● Try it
Wherever "Liberation" appears in a line of the listing, that line should be returned.

● Material for this exercise
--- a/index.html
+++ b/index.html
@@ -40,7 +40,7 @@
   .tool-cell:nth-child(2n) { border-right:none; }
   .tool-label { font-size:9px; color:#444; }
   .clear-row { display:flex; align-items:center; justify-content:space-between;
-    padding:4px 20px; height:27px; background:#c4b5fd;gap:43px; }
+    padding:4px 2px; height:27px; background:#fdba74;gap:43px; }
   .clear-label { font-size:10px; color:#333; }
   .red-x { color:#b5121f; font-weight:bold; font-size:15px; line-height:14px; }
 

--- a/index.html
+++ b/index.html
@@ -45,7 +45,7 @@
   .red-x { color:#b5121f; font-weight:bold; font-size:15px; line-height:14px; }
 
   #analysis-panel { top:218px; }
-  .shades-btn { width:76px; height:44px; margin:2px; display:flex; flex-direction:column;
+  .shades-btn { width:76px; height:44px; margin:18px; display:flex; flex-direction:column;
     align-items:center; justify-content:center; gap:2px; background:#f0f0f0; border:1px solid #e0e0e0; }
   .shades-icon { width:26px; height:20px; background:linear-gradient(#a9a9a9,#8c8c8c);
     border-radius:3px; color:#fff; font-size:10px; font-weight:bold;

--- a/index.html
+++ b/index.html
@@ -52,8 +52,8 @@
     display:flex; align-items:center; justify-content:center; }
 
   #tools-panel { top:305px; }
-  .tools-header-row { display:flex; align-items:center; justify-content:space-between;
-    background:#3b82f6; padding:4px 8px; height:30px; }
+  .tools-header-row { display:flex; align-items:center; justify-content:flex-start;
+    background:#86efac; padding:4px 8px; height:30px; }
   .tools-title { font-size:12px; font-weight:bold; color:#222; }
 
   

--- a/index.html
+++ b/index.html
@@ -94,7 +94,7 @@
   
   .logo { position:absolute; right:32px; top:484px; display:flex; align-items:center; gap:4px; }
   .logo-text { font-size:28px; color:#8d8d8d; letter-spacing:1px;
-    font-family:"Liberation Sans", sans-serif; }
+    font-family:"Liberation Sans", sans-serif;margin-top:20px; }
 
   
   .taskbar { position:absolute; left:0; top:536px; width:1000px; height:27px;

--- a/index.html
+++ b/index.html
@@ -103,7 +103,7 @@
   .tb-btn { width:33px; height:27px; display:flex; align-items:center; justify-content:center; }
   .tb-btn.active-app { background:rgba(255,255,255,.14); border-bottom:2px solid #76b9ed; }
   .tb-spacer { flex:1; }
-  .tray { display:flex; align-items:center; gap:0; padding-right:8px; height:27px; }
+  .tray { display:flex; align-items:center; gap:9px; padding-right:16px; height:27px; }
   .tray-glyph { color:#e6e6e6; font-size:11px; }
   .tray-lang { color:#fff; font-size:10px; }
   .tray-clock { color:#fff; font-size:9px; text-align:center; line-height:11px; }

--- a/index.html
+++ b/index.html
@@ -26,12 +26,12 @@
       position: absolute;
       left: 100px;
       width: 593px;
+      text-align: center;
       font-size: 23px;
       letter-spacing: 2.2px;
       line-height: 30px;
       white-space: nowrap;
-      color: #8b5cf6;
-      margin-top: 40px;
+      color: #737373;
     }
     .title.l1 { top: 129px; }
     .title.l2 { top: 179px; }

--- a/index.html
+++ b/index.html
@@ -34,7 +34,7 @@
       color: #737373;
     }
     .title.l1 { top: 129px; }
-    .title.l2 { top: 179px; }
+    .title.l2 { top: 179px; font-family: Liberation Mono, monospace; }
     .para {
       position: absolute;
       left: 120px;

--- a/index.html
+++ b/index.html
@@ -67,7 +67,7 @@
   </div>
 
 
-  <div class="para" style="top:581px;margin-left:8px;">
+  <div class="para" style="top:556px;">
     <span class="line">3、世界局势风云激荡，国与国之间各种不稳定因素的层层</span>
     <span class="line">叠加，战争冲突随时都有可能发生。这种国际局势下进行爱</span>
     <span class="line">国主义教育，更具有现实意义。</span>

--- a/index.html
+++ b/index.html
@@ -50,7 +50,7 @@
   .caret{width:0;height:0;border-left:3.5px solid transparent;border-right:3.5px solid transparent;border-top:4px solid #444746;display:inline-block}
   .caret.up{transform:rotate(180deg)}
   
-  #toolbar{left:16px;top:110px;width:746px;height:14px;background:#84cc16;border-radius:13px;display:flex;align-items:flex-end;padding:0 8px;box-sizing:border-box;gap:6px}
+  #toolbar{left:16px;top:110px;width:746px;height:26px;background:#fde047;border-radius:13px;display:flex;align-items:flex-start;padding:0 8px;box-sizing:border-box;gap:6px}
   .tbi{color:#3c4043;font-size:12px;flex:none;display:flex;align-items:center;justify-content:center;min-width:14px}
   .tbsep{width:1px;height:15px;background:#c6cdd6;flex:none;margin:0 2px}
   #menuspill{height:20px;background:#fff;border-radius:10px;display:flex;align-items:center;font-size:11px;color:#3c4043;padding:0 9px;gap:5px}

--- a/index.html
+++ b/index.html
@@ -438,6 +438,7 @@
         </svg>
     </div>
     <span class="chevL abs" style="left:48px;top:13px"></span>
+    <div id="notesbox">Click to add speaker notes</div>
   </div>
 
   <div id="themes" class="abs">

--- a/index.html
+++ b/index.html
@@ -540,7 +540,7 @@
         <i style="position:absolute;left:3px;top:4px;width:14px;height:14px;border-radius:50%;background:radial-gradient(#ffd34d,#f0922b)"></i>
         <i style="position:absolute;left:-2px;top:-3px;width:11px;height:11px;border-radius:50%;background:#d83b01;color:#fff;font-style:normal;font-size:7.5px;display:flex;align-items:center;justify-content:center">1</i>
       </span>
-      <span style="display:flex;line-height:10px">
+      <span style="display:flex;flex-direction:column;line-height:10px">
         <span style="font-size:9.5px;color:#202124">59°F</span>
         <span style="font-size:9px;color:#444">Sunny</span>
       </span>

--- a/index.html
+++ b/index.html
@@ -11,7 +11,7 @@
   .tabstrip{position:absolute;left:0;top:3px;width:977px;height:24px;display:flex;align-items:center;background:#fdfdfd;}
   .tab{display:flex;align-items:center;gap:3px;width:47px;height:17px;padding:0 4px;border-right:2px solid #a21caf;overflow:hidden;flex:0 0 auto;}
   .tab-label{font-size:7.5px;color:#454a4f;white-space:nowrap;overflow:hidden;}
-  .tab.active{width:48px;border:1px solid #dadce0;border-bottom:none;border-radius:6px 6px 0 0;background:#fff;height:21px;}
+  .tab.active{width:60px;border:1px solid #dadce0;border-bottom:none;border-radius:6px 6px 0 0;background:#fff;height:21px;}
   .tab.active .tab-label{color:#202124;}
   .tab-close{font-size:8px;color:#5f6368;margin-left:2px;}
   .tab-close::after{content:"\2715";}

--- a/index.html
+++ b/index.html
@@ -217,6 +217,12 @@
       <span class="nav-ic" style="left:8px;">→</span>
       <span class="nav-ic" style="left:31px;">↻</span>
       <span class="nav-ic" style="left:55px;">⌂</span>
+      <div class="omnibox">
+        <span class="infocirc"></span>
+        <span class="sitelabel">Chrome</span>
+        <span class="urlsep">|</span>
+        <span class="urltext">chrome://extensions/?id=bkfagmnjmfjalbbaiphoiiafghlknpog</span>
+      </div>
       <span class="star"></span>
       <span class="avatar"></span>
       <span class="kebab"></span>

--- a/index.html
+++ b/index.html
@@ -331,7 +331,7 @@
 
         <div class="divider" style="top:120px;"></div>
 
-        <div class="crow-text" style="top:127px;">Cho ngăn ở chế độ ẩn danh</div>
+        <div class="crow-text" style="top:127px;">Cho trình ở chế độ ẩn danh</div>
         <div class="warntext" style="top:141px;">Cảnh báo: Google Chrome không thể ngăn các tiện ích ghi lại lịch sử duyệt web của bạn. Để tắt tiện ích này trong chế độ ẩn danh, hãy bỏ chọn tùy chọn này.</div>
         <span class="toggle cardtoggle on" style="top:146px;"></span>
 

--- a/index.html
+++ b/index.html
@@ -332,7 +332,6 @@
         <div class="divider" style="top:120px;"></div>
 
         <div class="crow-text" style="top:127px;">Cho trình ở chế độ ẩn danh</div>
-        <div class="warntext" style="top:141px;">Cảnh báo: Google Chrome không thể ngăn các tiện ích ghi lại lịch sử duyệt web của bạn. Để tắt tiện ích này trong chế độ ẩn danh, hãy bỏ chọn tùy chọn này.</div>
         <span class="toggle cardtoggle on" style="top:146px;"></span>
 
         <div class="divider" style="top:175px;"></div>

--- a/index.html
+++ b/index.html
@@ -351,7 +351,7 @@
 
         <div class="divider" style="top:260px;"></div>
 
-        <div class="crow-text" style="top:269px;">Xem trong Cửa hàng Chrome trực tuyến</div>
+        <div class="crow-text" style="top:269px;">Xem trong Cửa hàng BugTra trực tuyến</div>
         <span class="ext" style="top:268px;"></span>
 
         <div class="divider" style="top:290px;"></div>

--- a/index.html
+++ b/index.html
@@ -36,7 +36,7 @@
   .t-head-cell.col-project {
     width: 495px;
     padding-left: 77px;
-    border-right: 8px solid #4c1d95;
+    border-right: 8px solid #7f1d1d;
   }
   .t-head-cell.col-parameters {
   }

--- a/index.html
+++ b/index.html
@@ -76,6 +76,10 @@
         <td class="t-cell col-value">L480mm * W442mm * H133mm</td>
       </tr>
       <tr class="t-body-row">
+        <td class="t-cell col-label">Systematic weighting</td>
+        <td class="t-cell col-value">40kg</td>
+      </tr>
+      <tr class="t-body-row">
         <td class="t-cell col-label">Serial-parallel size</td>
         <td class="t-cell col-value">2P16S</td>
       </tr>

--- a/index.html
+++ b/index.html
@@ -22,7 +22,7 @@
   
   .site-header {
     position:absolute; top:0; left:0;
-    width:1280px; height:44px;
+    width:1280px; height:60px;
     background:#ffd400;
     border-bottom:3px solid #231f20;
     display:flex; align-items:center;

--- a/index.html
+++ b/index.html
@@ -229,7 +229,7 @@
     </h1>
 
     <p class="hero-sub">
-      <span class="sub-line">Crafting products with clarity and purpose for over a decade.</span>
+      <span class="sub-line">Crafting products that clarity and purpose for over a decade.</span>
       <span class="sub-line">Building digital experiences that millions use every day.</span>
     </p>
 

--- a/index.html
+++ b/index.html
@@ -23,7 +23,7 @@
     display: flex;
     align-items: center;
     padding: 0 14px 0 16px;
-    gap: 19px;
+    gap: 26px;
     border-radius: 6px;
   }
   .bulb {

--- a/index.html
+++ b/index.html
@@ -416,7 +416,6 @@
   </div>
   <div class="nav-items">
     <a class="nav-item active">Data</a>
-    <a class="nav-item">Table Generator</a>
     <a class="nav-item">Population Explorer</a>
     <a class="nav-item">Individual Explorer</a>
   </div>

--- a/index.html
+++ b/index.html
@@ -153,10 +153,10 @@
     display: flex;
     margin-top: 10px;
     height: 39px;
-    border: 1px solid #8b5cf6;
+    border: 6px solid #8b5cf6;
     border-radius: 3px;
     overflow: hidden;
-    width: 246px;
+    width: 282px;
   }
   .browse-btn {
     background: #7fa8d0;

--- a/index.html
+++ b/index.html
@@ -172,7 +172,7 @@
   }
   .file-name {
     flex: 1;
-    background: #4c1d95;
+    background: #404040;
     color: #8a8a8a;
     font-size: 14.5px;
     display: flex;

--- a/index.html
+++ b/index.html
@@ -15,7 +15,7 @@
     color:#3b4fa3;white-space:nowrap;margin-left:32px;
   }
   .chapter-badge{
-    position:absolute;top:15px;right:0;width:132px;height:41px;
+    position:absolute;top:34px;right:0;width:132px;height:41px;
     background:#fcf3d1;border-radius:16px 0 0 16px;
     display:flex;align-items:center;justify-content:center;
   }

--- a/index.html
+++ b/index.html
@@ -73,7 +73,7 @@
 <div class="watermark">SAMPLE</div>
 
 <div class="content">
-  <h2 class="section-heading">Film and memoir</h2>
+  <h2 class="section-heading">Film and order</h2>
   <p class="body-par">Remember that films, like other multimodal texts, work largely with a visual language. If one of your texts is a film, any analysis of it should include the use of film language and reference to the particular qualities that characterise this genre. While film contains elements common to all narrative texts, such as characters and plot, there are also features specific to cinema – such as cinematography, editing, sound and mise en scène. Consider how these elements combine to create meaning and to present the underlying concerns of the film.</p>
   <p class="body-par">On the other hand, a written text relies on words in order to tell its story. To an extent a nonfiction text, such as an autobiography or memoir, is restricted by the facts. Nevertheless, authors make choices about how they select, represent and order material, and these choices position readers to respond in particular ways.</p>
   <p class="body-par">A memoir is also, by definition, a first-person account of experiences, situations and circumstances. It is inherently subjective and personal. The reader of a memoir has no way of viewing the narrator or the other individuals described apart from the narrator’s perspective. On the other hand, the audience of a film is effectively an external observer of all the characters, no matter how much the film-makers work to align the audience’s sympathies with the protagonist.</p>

● Result of the exercise
-    font-family:"Liberation Sans", sans-serif; }
+    font-family:"Liberation Sans", sans-serif;margin-top:20px; }
+    .title.l2 { top: 179px; font-family: Liberation Mono, monospace; }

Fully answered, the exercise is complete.